If you’re among the estimated 110 million Americans who will receive a federal tax refund this year in the average amount of $2,840, chances are you will spend or invest some, if not all of it.
But the question becomes just how to handle the extra money, because the options are copious. One thing to consider up front is if you have been getting large refunds from the Internal Revenue Service, you might want to think about adjusting your federal income tax withholding allowances. After all, this money belongs to you and you have essentially been loaning it to the government interest-free each year.
According to tax experts, whatever you do receive should largely be allocated judiciously, with thoughts about your future in mind.
Sock some away
One way to begin laying aside some of your wealth is by starting or increasing your emergency fund. Without an emergency fund, just one major expense surprise can send you into a debt spiral, Money Crashers warns. Many experts say your fund should contain about six to eight months of savings in an easily accessible interest-bearing account (such as a savings or money market account). Otherwise, socking that much money away could take months, even years, if you’re just taking a little bit out of each paycheck. Your tax refund can be an ideal way to make a significant deposit.
Put a dent in debt
Another approach is to use your refund to reduce or eliminate any high-interest debt that you’re carrying, Money Crashers says. Put your refund to work by starting a debt elimination/reduction program. Allocate some of your refund to paying title loans, debt consolidation loans, high-interest private student loans, auto loans or credit cards.
Or, it might be the right time to refinance your mortgage. Use the refund to help pay closing costs and fees, and potentially save thousands annually in mortgage interest.

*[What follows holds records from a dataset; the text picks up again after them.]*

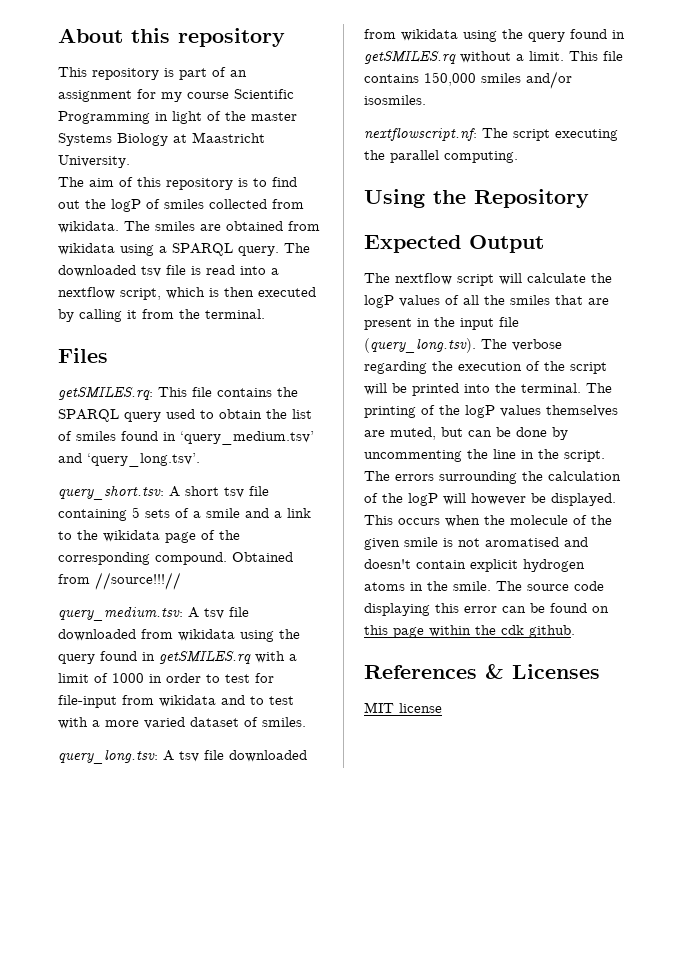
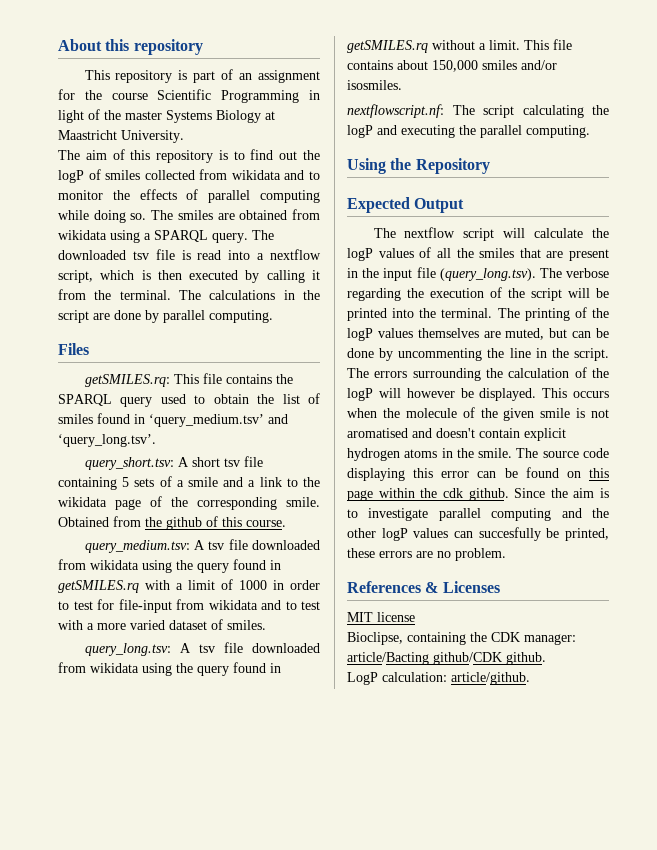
[161,92,182,102] my -> [84,90,102,100] the
[58,221,119,233] wikidata. -> [231,170,321,180] [58,189,320,203] [58,210,147,223] wikidata and to monitor the effects of parallel computing while doing so.
(265, 314) none -> [179,290,320,300] [58,310,273,323] The calculations in the script are done by parallel computing.
[155,552,227,565] compound. -> [286,497,320,507] smile.
[95,572,181,590] //source!!!// -> [145,516,286,530] the github of this course.
(419, 78) none -> [397,60,428,70] about
(550, 135) none -> [522,105,609,118] [347,125,397,138] calculating the logP and
(575, 631) none -> [514,488,609,498] [347,508,609,521] [347,527,609,541] [347,548,506,561] Since the aim is to investigate parallel computing and the other logP values can succesfully be printed, these errors are no problem.
(442, 708) none -> [347,632,576,645] [347,652,546,665] [347,672,530,685] // Bioclipse, containing the CDK manager: article/Bacting github/CDK github. // LogP calculation: article/github.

If you’re okay with your mortgage rate, take a look around the house. Do you need a new roof? Is your kitchen outdated? Could new energy-efficient appliances lower utility bills? Home improvement projects can immediately increase the value of your property while simultaneously making your home more comfortable.
Put your money to work
Depending on your income level, goals, age, and whether you have already fully funded your tax sheltered accounts, using your tax refund to get a head start on a Traditional IRA or a Roth IRA can be a great move. This may result in your three-digit tax refund growing into a four-digit addition over the course of several years.
If you’ve already contributed the maximum to your tax-sheltered accounts, consider opening an investment account that is overseen by a wealth advisor.
You can also invest in yourself by taking steps to further your career. Money Talks News suggests upgrading your wardrobe, buying equipment you need, and/or enrolling in job-related training or coursework. Take out subscriptions to publications that cater to your employment field, or are designed for professionals, like The New York Times. Take it a step further and hire a career coach whose advice will likely prove invaluable.
Think of those in need
Sure, you can take some of the money and spend it on yourself. Why not? You earned it. But, your refund also gives you a chance to give a little back. Contributing to charity is an excellent use of money and provides a huge societal benefit.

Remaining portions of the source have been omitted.